Probably — as proven by Allen's U.K.-released album, Alright, Still, her sleeve is adorned not just with her heart but with a cynicism that's so bitter it's almost sweet. The total lack of guile in her spite toward ex-boyfriends and would-be hook-ups is as confounding as it is endearing. The idea of this heartbroken, expletive-spewing, laxative-dosing vigilante angel as the new face of generation MySpace is hard to swallow. Much easier is that this is a girl who, like she says, just likes to share, and that we really like what she offers.

And it's not all about her, either. "Have you heard MIA's new remix version of 'Grapes?' It's on her MySpace," Allen says. Then once she gets going: "And you should check out Klaxons, and also Cajun Dance Party — they're amazing. And Jamie T as well." The girlish enthusiasm is infectious. But on a different topic, that of fellow Brit it-chick Lady Sovereign's upcoming Def Jam release, the enthusiasm is scathing. "I don't really rate her that much," she says. "I mean [the album] did really, really badly over here. Terribly. People find her kinda quite annoying. I suppose it'll work better in America than it does here because in England it seems really contrived because nobody speaks like that. Not even her."

Such beef is as predictable as a Big Mac, but it's fun to hear anyway. Allen's music relies on her opinions of boys and booze and breakups as much as its sunny, spun-sugar beats. "I'm really into hip hop, and there's a certain beat that music of a black origin carries and there's only so many things you can team in with hip hop, and that's why calypso and ska music work so well," she says. She's right, apparently — her ska-swinging, Clement Dodd-sampling "Smile" climbed to the top of the U.K. charts back in July.

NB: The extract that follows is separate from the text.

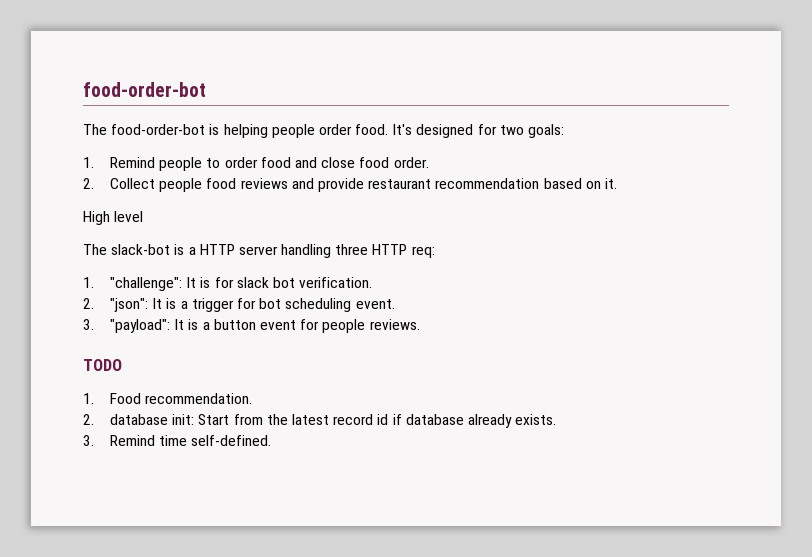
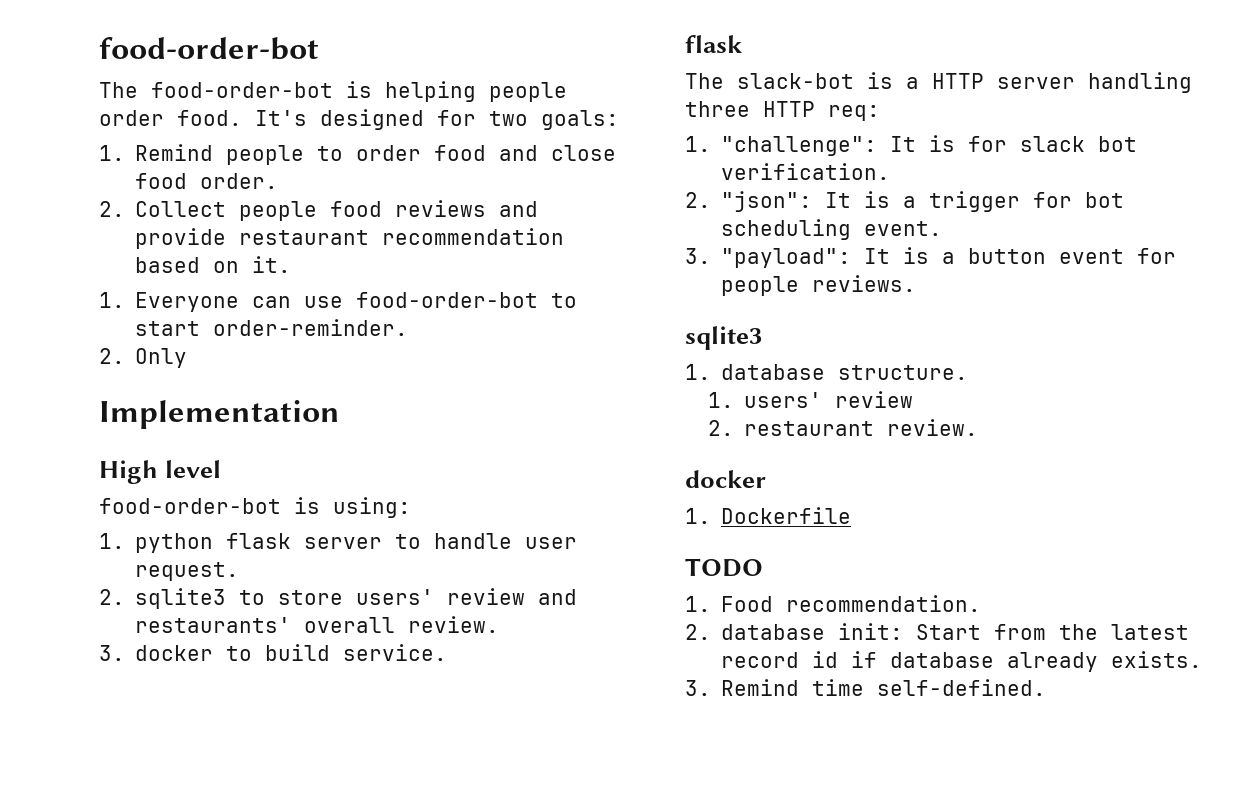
[83,211,144,225] High level -> [99,292,578,312] [135,319,409,336] [99,348,188,368] [99,400,340,429] [99,460,222,484] [99,497,411,518] [99,533,578,553] [135,562,240,581] [99,588,578,609] [135,616,500,633] [99,644,448,661] [685,35,742,53] 1. Everyone can use food-order-bot to start order-reminder. // 2. Only // Implementation // High level // food-order-bot is using: // 1. python flask server to handle user request. // 2. sqlite3 to store users' review and restaurants' overall review. // 3. docker to build service. // flask
(420, 324) none -> [685,326,762,350] [685,364,969,380] [707,391,913,408] [707,419,978,436] [685,470,766,488] [685,507,852,524] // sqlite3 // 1. database structure. // 1. users' review // 2. restaurant review. // docker // 1. Dockerfile

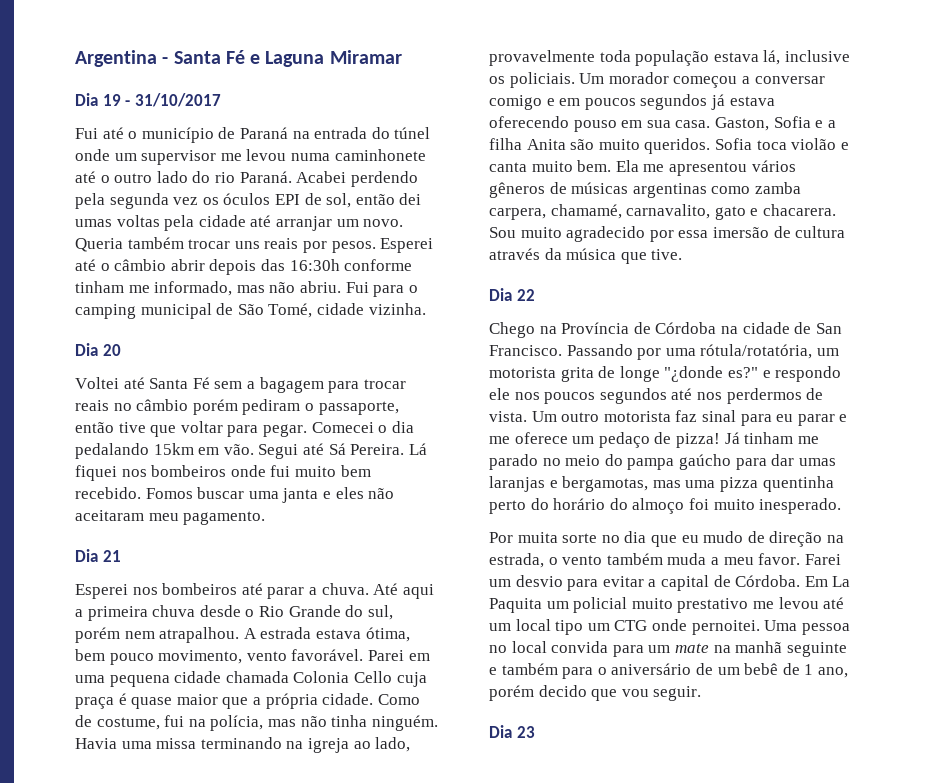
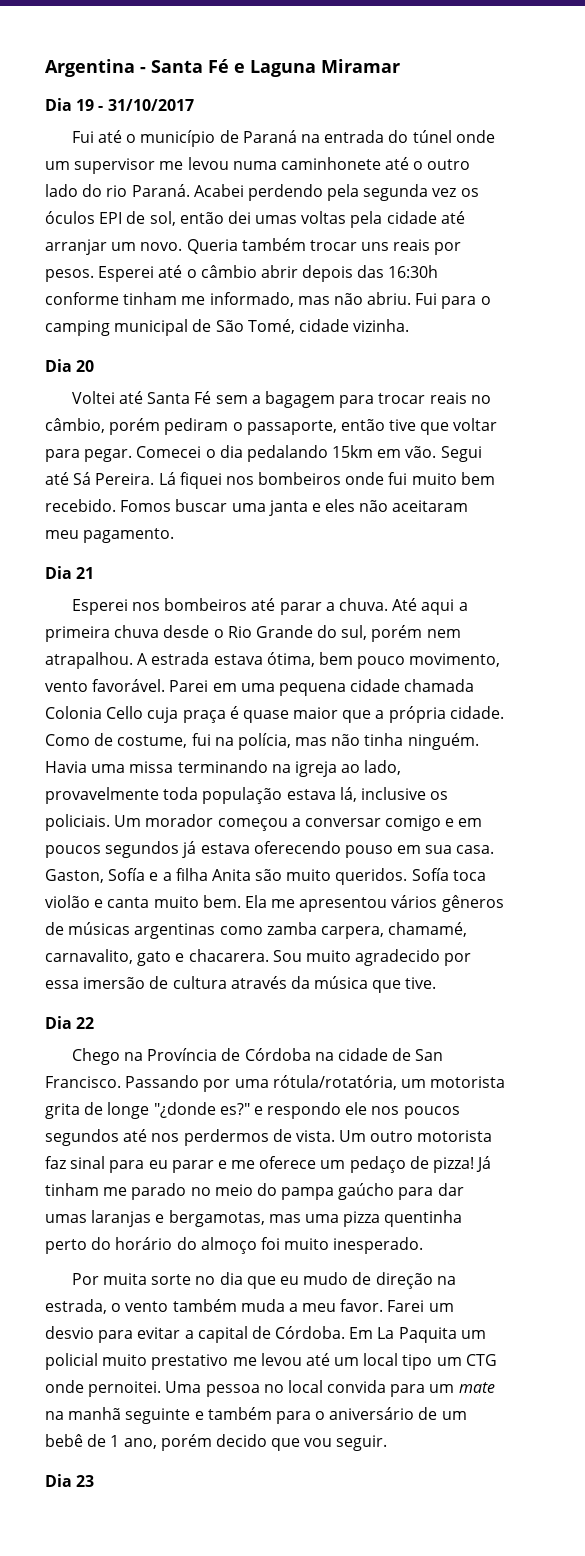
[136,399,189,411] câmbio -> [45,418,105,433] câmbio,
[773,116,811,128] Sofia -> [108,868,146,881] Sofía
[714,138,752,150] Sofia -> [411,868,449,881] Sofía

But hold up — how can the privately schooled, well-heeled daughter of a British playboy actor make statements about "music of black origin," especially if the music's hers?

"If I was standing up there in a lady's bobbin going 'Yeah yeah yeah I'm from the streets, I carry a gun! I'm gonna stab you cuz you fucked my mum,' I think people might get offended." (Did she just freestyle that rhyme?) "But I'm not doing that, I'm just talking about boring mundane things that everyone experiences, so no one can criticize me for that. It's almost like the more boring my lyrics are, the louder they speak to people because people ultimately live really boring lives, and they relate to that."

It's another nugget from Lily Allen: Boredom is the new excitement. Hit the blogs, kids.